Howard Chu <hyc(a)symas.com> writes:
Simon Josefsson wrote:
> Howard Chu<hyc(a)symas.com> writes:
>> I strongly recommend that GnuTLS not be used. All of its APIs would
>> need to be overhauled to correct its flaws and it's clear that the
>> developers there are too naive and inexperienced to even understand
>> that it's broken.
> I looked at the X.509 API's (x509.h) and I couldn't find any other that
> didn't take buffer length arguments. I didn't look carefully though.
> There is 1 (one) use of 'strcat' in the X.509 code, and it looks correct
> to me. There was 20 uses of 'strlen' in the X.509 code, and I went over
> the first matches but when they looked correct I didn't look further.
> (For reference, the X.509 code size is around 21000 lines of code.)
> If you can give more details, that would be appreciated.
And while we're at it, x509/x509.c uses memmem() which on my system says:
This function is a GNU extension.
This function was broken in Linux libraries up to and
including libc 5.0.9; there the
`needle' and `haystack' arguments were interchanged, and a
pointer to the end of the first
occurrence of needle was returned. Since libc 5.0.9 is still
widely used, this is a dan‐
gerous function to use.
Both old and new libc's have the bug that if needle is
empty haystack-1 (instead of
haystack) is returned. And glibc 2.0 makes it worse, and
returns a pointer to the last
byte of `haystack'. This is fixed in glibc 2.1.
While I would expect that most Linux sites are running something newer
than glibc 2.1 these days, it's still a poor choice to use a
GNU-specific library function in portable code. Not all the world runs
Linux. I've been involved with the FSF since 1988 and I still have to
accept the fact that the GNU way isn't the only way.

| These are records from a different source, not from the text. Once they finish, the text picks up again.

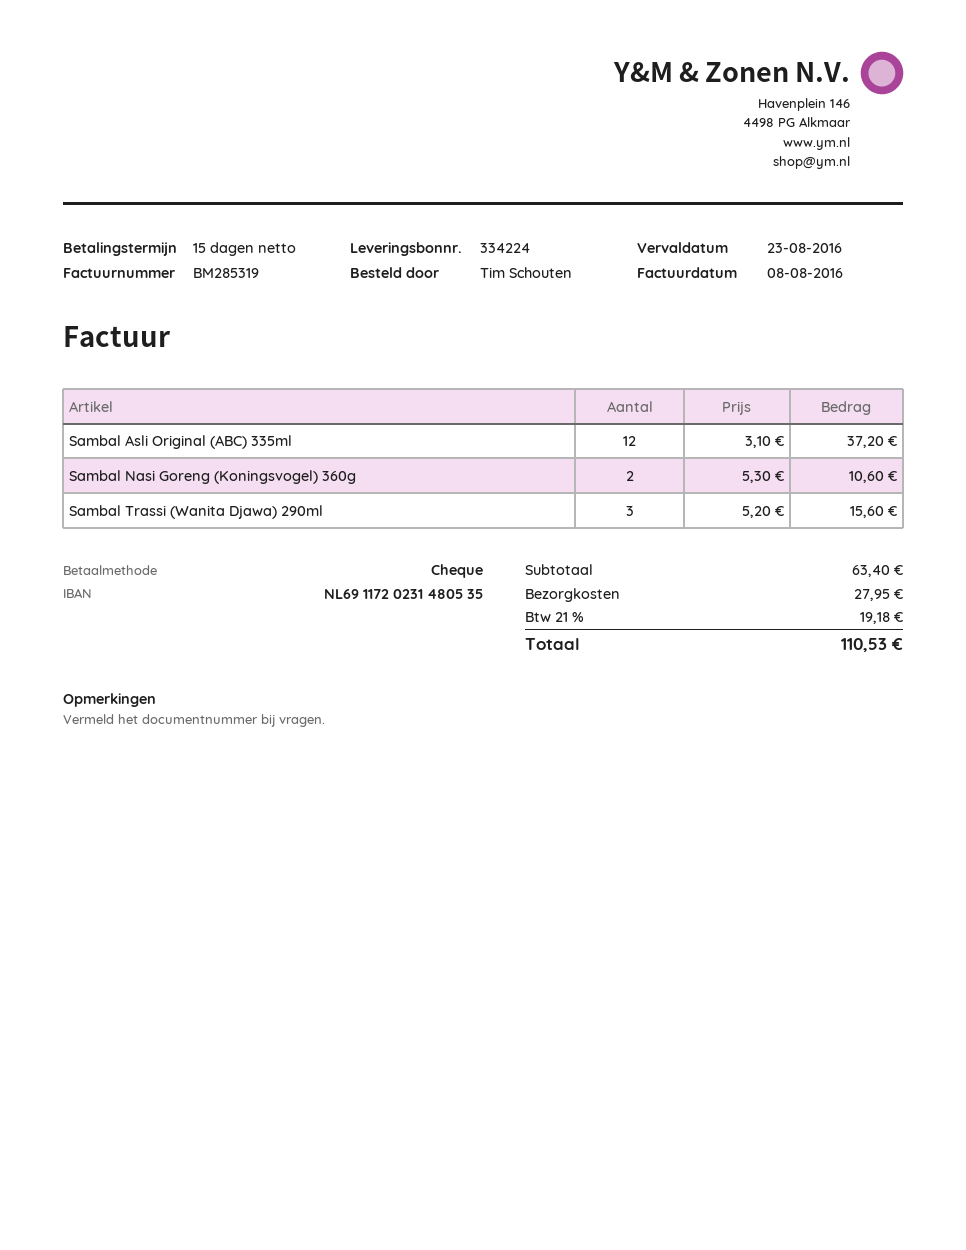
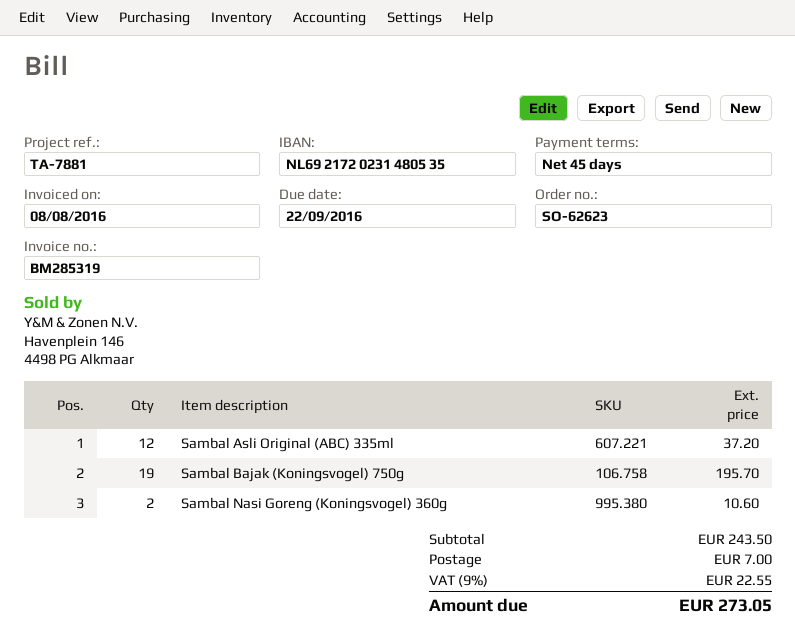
payment terms: 15 days -> 45 days
due date: 2016-08-23 -> 2016-09-22
bank account: NL6911720231480535 -> NL6921720231480535
Sambal Trassi (Wanita Djawa) 290ml: 3 for 15.60 -> none
Sambal Bajak (Koningsvogel) 750g: none -> 19 for 195.70
subtotal: 63.40 -> 243.50
shipping: 27.95 -> 7.00
tax: 21% = 19.18 -> 9% = 22.55
total: 110.53 -> 273.05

GnuTLS is intended to work best on GNU systems, so we use extensions
like memmem. To be compatible, GnuTLS uses gnulib, which contains a
memmem replacement for those systems that doesn't have memmem, or where
it is buggy. See lgl/m4/memmem.m4 for the autoconf test, and
lgl/memmem.c for the replacement code, which is used on all non-GNU
The use of memmem was actually introduced a few years ago (by me) to
clean up the earlier ad-hoc code that used strnstr instead (which,
incidentally wouldn't handle embedded NUL's). Glibc 2.1 was released in
-99, before the GnuTLS project was even started.